As can be seen from the above description, the website misappropriation detection technology described herein represents significantly more than merely using categories to organize, store and transmit information and organizing information through mathematical correlations. The website misappropriation detection technology is in fact an improvement to Internet security technology, and therefore represents a specific solution to a computer-related problem. As such, the website misappropriation detection technology is confined to Internet security applications.

The processor(s) used in the foregoing embodiments may comprise, for example, a processing unit (such as a processor, microprocessor, or programmable logic controller) or a microcontroller (which comprises both a processing unit and a non-transitory computer readable medium). Examples of computer readable media that are non-transitory include disc-based media such as CD-ROMs and DVDs, magnetic media such as hard drives and other forms of magnetic disk storage, semiconductor based media such as flash media, random access memory (including DRAM and SRAM), and read only memory. As an alternative to an implementation that relies on processor-executed computer program code, a hardware-based implementation may be used. For example, an application-specific integrated circuit (ASIC), field programmable gate array (FPGA), system-on-a-chip (SoC), or other suitable type of hardware implementation may be used as an alternative to or to supplement an implementation that relies primarily on a processor executing computer program code stored on a computer medium.

The embodiments have been described above with reference to flow, sequence, and block diagrams of methods, apparatuses, systems, and computer program products. In this regard, the depicted flow, sequence, and block diagrams illustrate the architecture, functionality, and operation of implementations of various embodiments. For instance, each block of the flow and block diagrams and operation in the sequence diagrams may represent a module, segment, or portion of code, which comprises one or more executable instructions for implementing the specified action(s). In some alternative embodiments, the action(s) noted in that block or operation may occur out of the order noted in those figures. For example, two blocks or operations shown in succession may, in some embodiments, be executed substantially concurrently, or the blocks or operations may sometimes be executed in the reverse order, depending upon the functionality involved. Some specific examples of the foregoing have been noted above but those noted examples are not necessarily the only examples. Each block of the flow and block diagrams and operation of the sequence diagrams, and combinations of those blocks and operations, may be implemented by special purpose hardware-based systems that perform the specified functions or acts, or combinations of special purpose hardware and computer instructions.

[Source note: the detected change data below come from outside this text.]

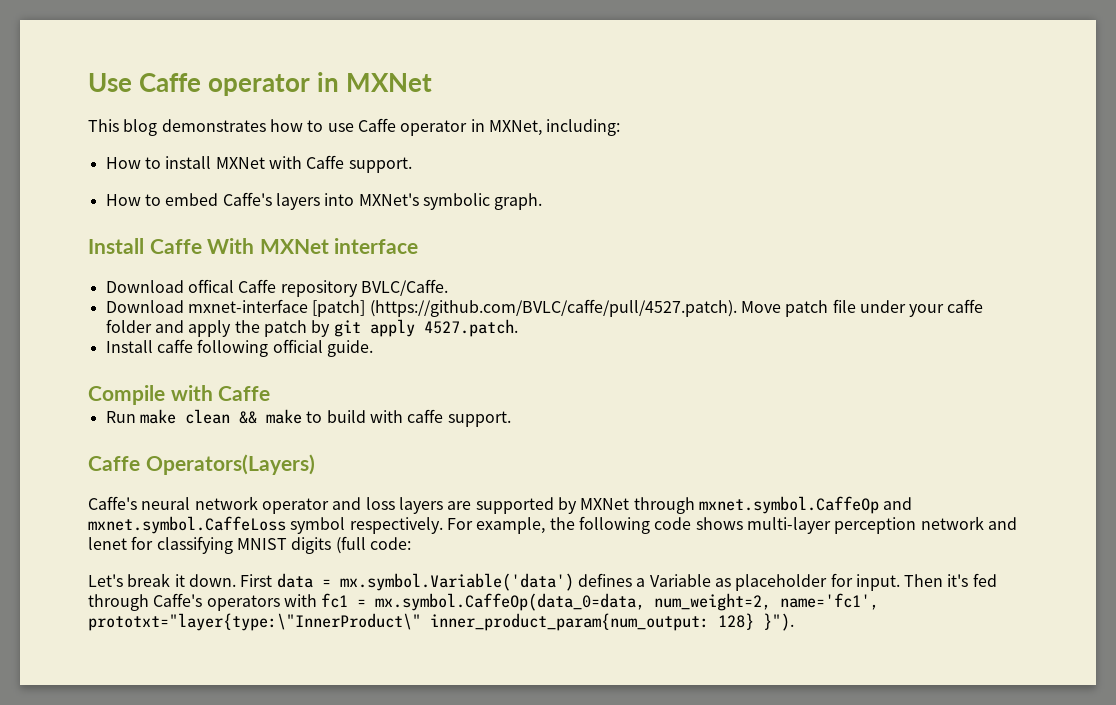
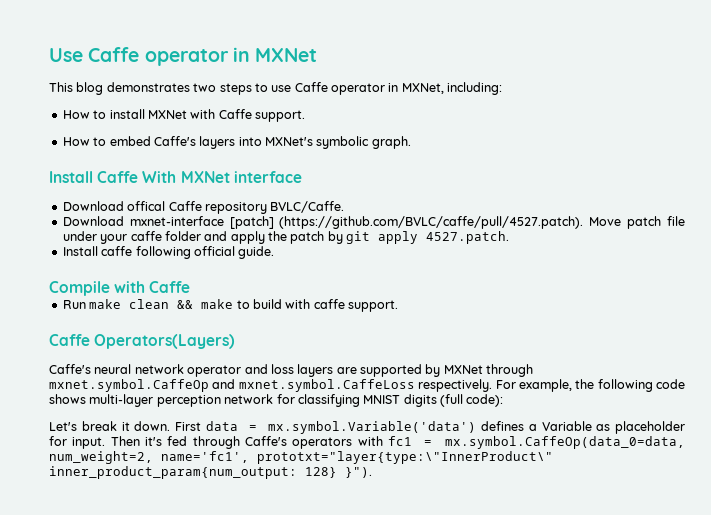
- This blog demonstrates how to use Caffe operator in MXNet, including:
+ This blog demonstrates two steps to use Caffe operator in MXNet, including:
- Caffe's neural network operator and loss layers are supported by MXNet through mxnet.symbol.CaffeOp and mxnet.symbol.CaffeLoss symbol respectively.
+ Caffe's neural network operator and loss layers are supported by MXNet through mxnet.symbol.CaffeOp and mxnet.symbol.CaffeLoss respectively.
- For example, the following code shows multi-layer perception network and lenet for classifying MNIST digits (full code:
+ For example, the following code shows multi-layer perception network for classifying MNIST digits (full code):

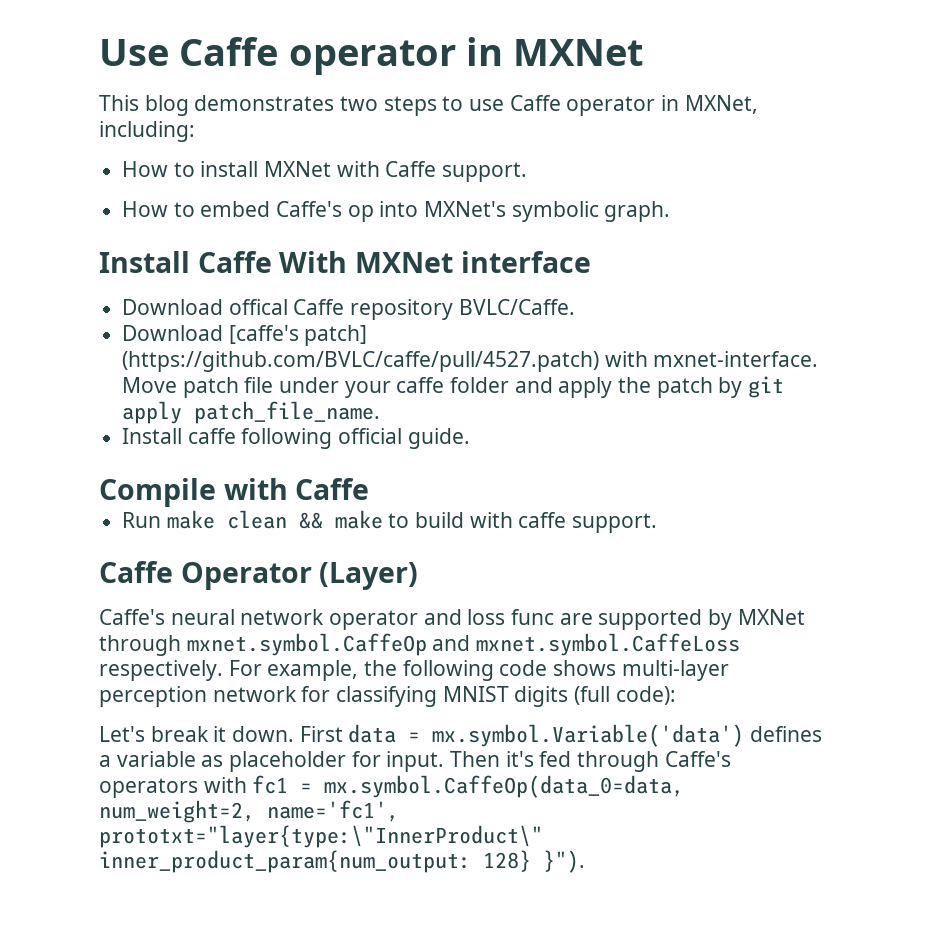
- How to embed Caffe's layers into MXNet's symbolic graph.
+ How to embed Caffe's op into MXNet's symbolic graph.
- Download mxnet-interface [patch] (https://github.com/BVLC/caffe/pull/4527.patch). Move patch file under your caffe folder and apply the patch by git apply 4527.patch.
+ Download [caffe's patch] (https://github.com/BVLC/caffe/pull/4527.patch) with mxnet-interface. Move patch file under your caffe folder and apply the patch by git apply patch_file_name.
- Caffe Operators(Layers)
+ Caffe Operator (Layer)
- Caffe's neural network operator and loss layers are supported by MXNet through mxnet.symbol.CaffeOp and mxnet.symbol.CaffeLoss respectively.
+ Caffe's neural network operator and loss func are supported by MXNet through mxnet.symbol.CaffeOp and mxnet.symbol.CaffeLoss respectively.
- First data = mx.symbol.Variable('data') defines a Variable as placeholder for input.
+ First data = mx.symbol.Variable('data') defines a variable as placeholder for input.

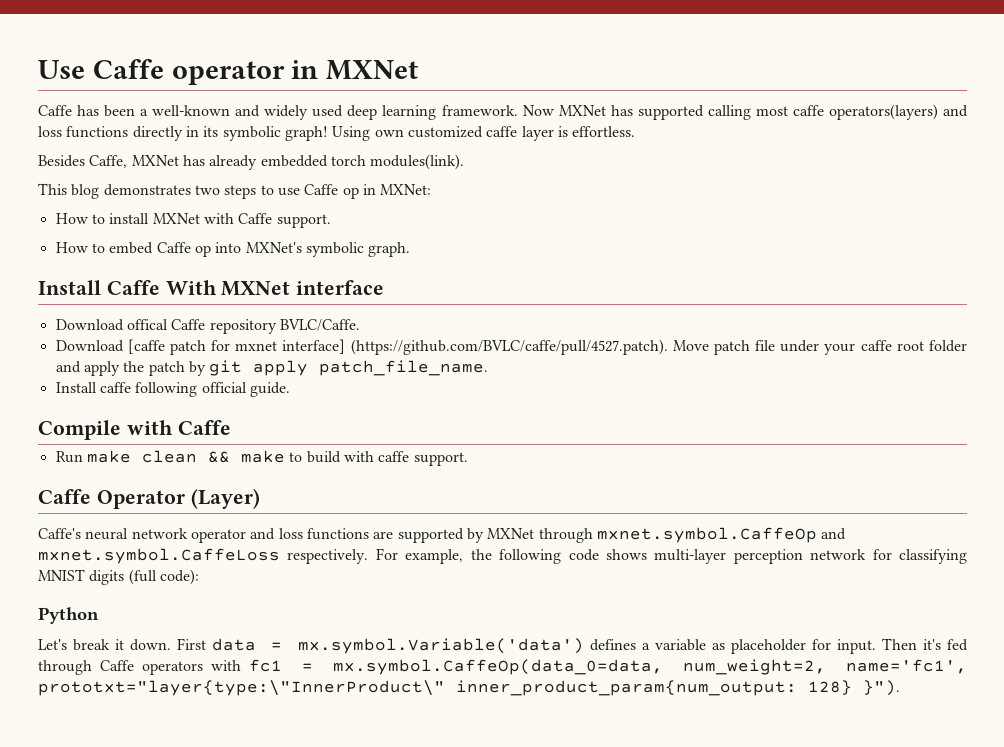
+ Caffe has been a well-known and widely used deep learning framework. Now MXNet has supported calling most caffe operators(layers) and loss functions directly in its symbolic graph! Using own customized caffe layer is effortless.
+ Besides Caffe, MXNet has already embedded torch modules(link).
- This blog demonstrates two steps to use Caffe operator in MXNet, including:
+ This blog demonstrates two steps to use Caffe op in MXNet:
- How to embed Caffe's op into MXNet's symbolic graph.
+ How to embed Caffe op into MXNet's symbolic graph.
- Download [caffe's patch] (https://github.com/BVLC/caffe/pull/4527.patch) with mxnet-interface. Move patch file under your caffe folder and apply the patch by git apply patch_file_name.
+ Download [caffe patch for mxnet interface] (https://github.com/BVLC/caffe/pull/4527.patch). Move patch file under your caffe root folder and apply the patch by git apply patch_file_name.
- Caffe's neural network operator and loss func are supported by MXNet through mxnet.symbol.CaffeOp and mxnet.symbol.CaffeLoss respectively.
+ Caffe's neural network operator and loss functions are supported by MXNet through mxnet.symbol.CaffeOp and mxnet.symbol.CaffeLoss respectively.
+ Python
- Then it's fed through Caffe's operators with fc1 = mx.symbol.CaffeOp(data_0=data, num_weight=2, name='fc1', prototxt="layer{type:\"InnerProduct\" inner_product_param{num_output: 128} }").
+ Then it's fed through Caffe operators with fc1 = mx.symbol.CaffeOp(data_0=data, num_weight=2, name='fc1', prototxt="layer{type:\"InnerProduct\" inner_product_param{num_output: 128} }").

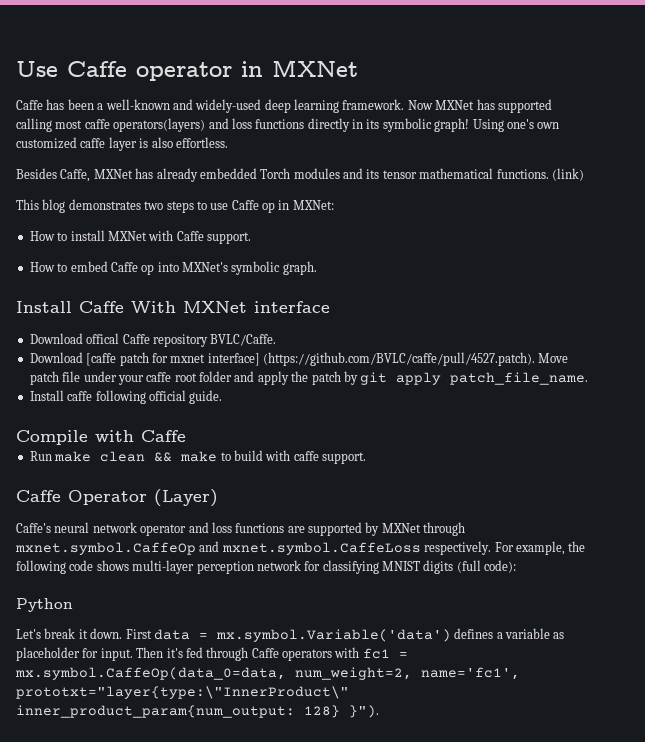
- Caffe has been a well-known and widely used deep learning framework.
+ Caffe has been a well-known and widely-used deep learning framework.
- Using own customized caffe layer is effortless.
+ Using one's own customized caffe layer is also effortless.
- Besides Caffe, MXNet has already embedded torch modules(link).
+ Besides Caffe, MXNet has already embedded Torch modules and its tensor mathematical functions. (link)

The terminology used herein is for the purpose of describing particular embodiments only and is not intended to be limiting. Accordingly, as used herein, the singular forms “a”, “an”, and “the” are intended to include the plural forms as well, unless the context clearly indicates otherwise (e.g., a reference in the claims to “a training data set” or “the training data set” does not exclude embodiments in which multiple training data sets are used). It will be further understood that the terms “comprise”, “comprises” and “comprising”, when used in this specification, specify the presence of one or more stated features, integers, steps, operations, elements, and components, but do not preclude the presence or addition of one or more other features, integers, steps, operations, elements, components, and groups. Directional terms such as “top”, “bottom”, “upwards”, “downwards”, “vertically”, and “laterally” are used in the following description for the purpose of providing relative reference only, and are not intended to suggest any limitations on how any article is to be positioned during use, or to be mounted in an assembly or relative to an environment. Additionally, the term “connect” and variants of it such as “connected”, “connects”, and “connecting” as used in this description are intended to include indirect and direct connections unless otherwise indicated. For example, if a first device is connected to a second device, that coupling may be through a direct connection or through an indirect connection via other devices and connections. Similarly, if the first device is communicatively connected to the second device, communication may be through a direct connection or through an indirect connection via other devices and connections. The term “and/or” as used herein in conjunction with a list means any one or more items from that list. For example, “A, B, and/or C” means “any one or more of A, B, and C”.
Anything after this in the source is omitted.